Claybrook released the report, Medical Misdiagnosis in Washington: Challenging the Medical Malpractice Claims of the Doctors’ Lobby, today at a press conference in Seattle. According to the report (click here to view):

  • Malpractice insurance premiums paid by Washington health care providers decreased by 1.4 percent from 1991 to 2001, even while overall costs of medical care increased by 58 percent nationally, according to government data. The recent spike in premiums that incited doctors’ demands for caps is tied to poor investment returns in the insurance industry, not lawsuits. Washington’s premiums represent the median in the nation, with half the states having higher average premiums and half having lower average premiums. Also, the state’s malpractice insurance market remains competitive compared with markets elsewhere.
  • The number of medical malpractice payouts to injured patients per year has declined. According to the federal National Practitioner Data Bank (NPDB), there were 225 payouts in Washington in 2001, which is 16 fewer than in 1993 and just below the average over the past nine years. The number of lawsuits filed also has remained steady – there were only 3 percent more lawsuits filed in 2002 compared to 1994, an increase of only one-fifth the rate of Washington’s population.
  • Caps on non-economic damages have not benefited doctors or patients in California. A comparison of the rates charged by the largest insurers in Washington and California shows that the malpractice insurance rates for doctors are about the same, indicating that a cap on damages does not lower doctors’ malpractice rates. Moreover, Washington patients benefit from not having a cap, as the average award for an injured patient is 54 percent higher in Washington than in California.
  • The cost of medical negligence and errors to Washington’s patients and consumers is considerable. Based on findings by the Institute of Medicine, Public Citizen estimates that there are 920 to 2,048 deaths in the state each year due to preventable medical errors, costing residents, families and communities $355 million to $606 million. The total cost of malpractice insurance to Washington health care providers, by comparison, is only $109.9 million per year.
  • Despite the large amount of malpractice that occurs, health care providers are not being faced with dramatic numbers of lawsuits. Nationwide, as many as 98,000 people are killed each year by preventable errors in hospitals, but only one in eight injured patients or families sue.
  • “Repeat offender” doctors are responsible for a large portion of malpractice payouts to injured patients in Washington. NPDB data show that 3.5 percent of the state’s doctors, all of whom have made two or more payouts, have been responsible for 42.6 percent of all payouts since September 1990. Just 31 doctors, who have made five or more payouts, account for 7 percent of all payouts in the state since 1990.

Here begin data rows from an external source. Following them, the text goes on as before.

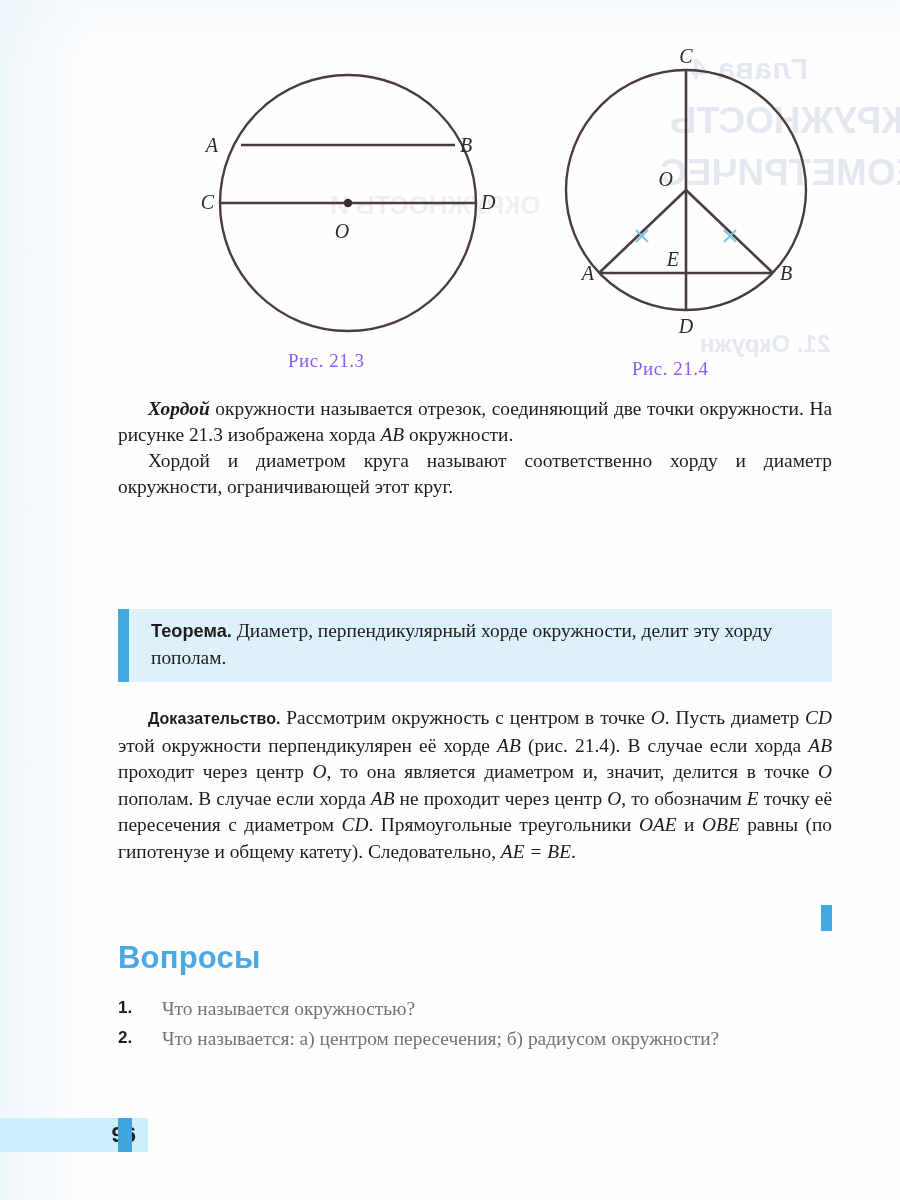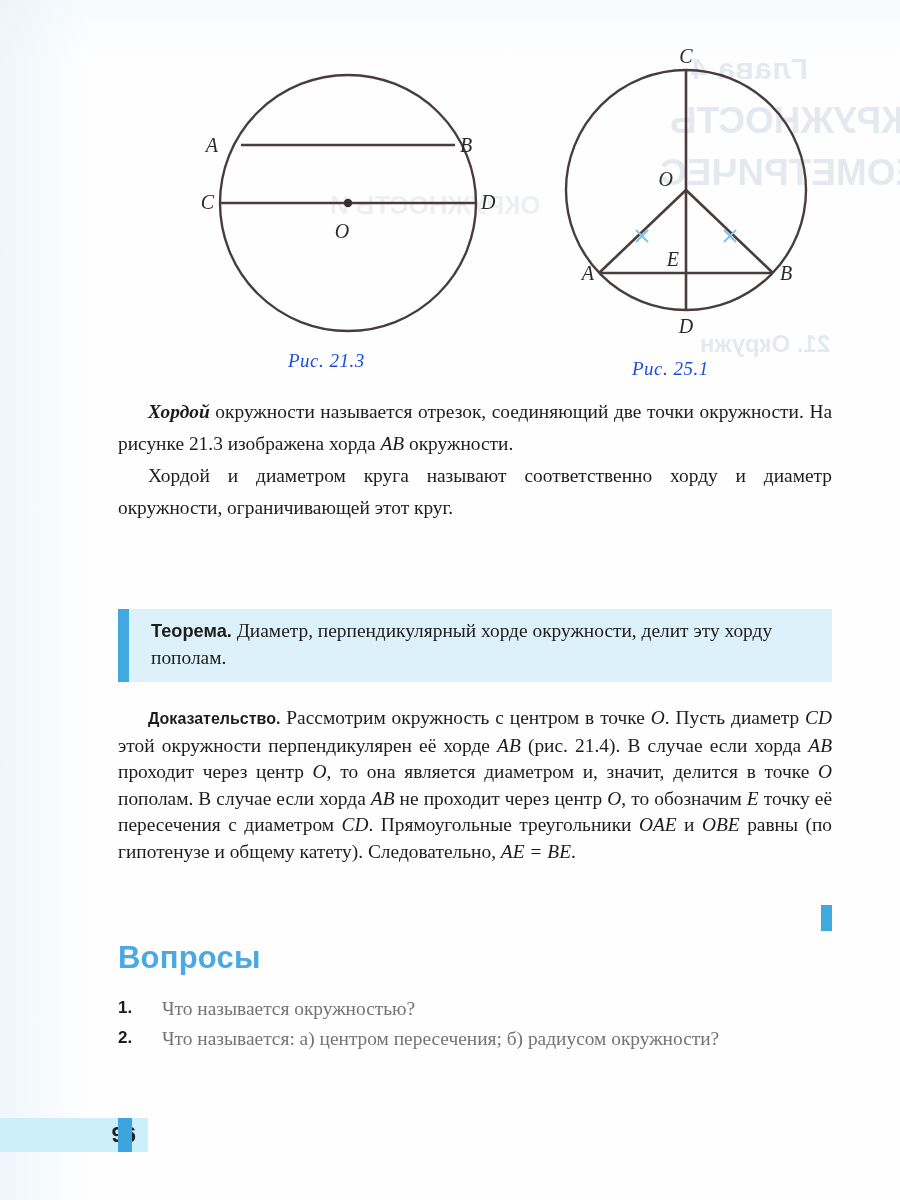--- a/index.html
+++ b/index.html
@@ -66,9 +66,8 @@
   .fig-caption {
     position: absolute;
     font-family: "Liberation Serif", serif;
-    font-style: italic;
     font-size: 19px;
-    color: #1d4ed8;
+    color: #8b5cf6;
     letter-spacing: 0.5px;
     white-space: nowrap;
   }

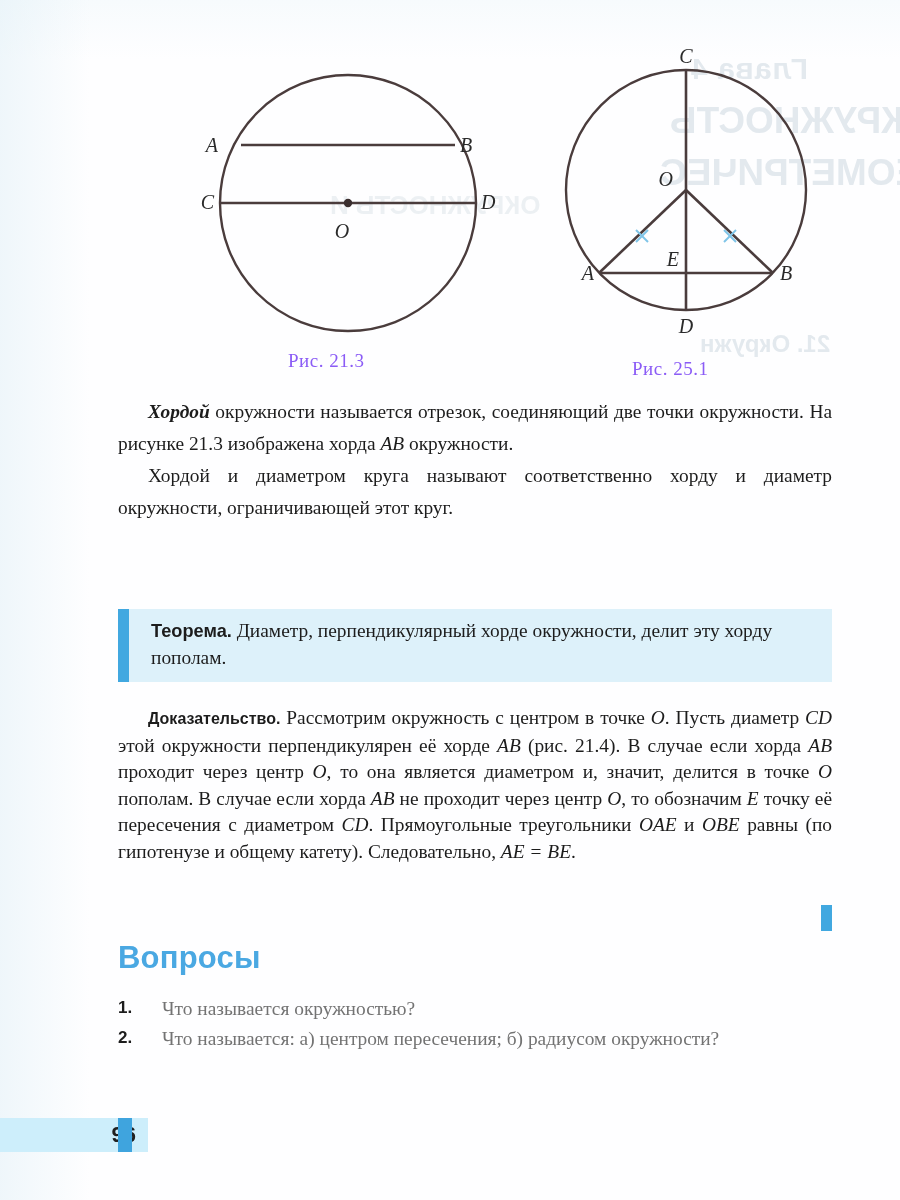--- a/index.html
+++ b/index.html
@@ -285,7 +285,7 @@
     </svg>
 
     <div class="fig-caption c1">Рис. 21.3</div>
-    <div class="fig-caption c2">Рис. 25.1</div>
+    <div class="fig-caption c2">Рис. 21.4</div>
   </div>
 
   <div class="content">

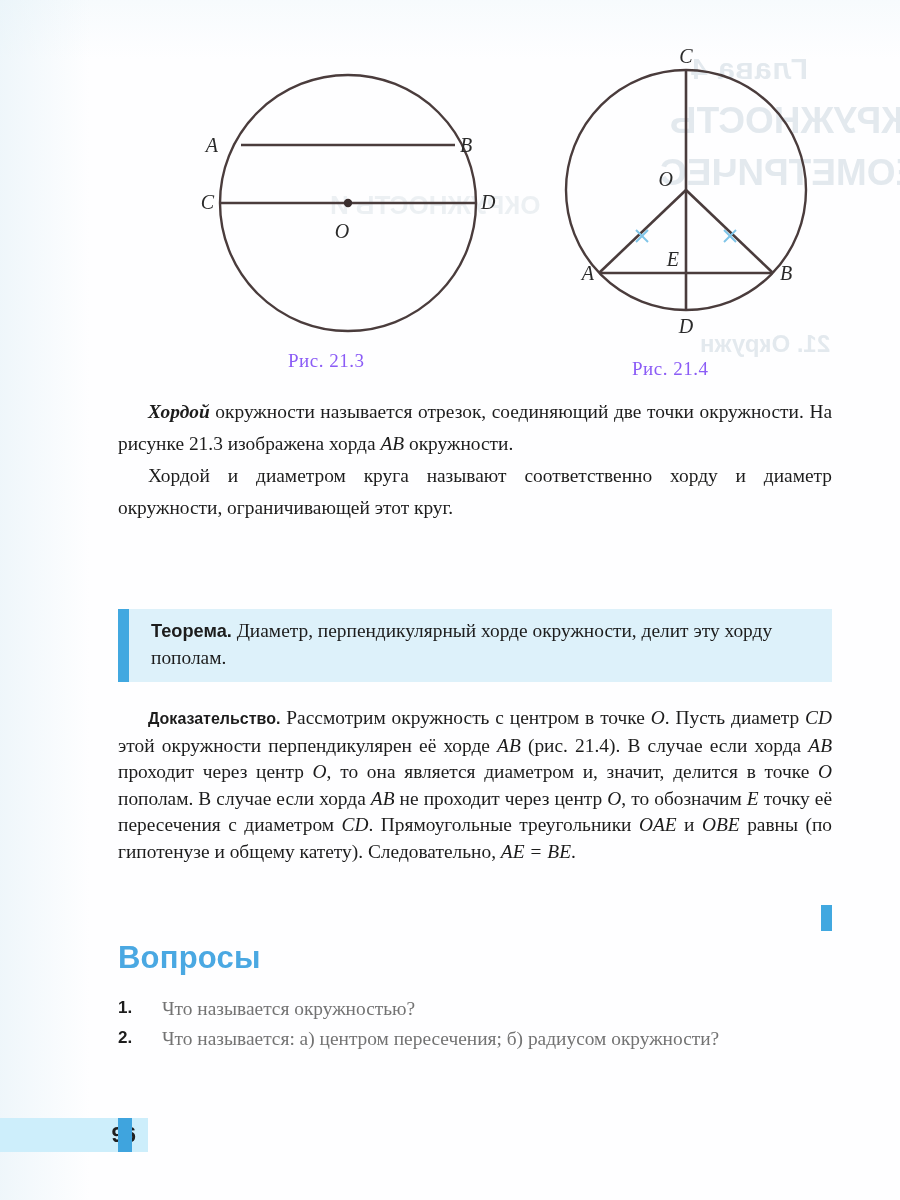--- a/index.html
+++ b/index.html
@@ -85,7 +85,7 @@
     margin: 0;
     font-family: "Liberation Serif", serif;
     font-size: 19.4px;
-    line-height: 32px;
+    line-height: 26px;
     color: #1c1c1c;
     text-align: justify;
     text-indent: 30px;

  • Malpractice insurance premiums are an insignificant expense when compared to overall health care expenditures in the state. In 1998, those premiums accounted for only 0.54 percent of the $19.3 billion in total health care spending.
  • No evidence supports the Washington State Medical Association’s claims that doctors will abandon their practices because of malpractice premiums. The state’s doctor population is increasing at a faster rate than its overall population, and there are now 3,720 more doctors practicing in Washington than there were in 1993.

“Damage caps hurt those who have been most severely injured by health care provider negligence. They discriminate against those with lower earning potential and they take away everyone’s legal rights,” Claybrook said. “State lawmakers must not cave to the demands of the special interests when no evidence supports their claims.”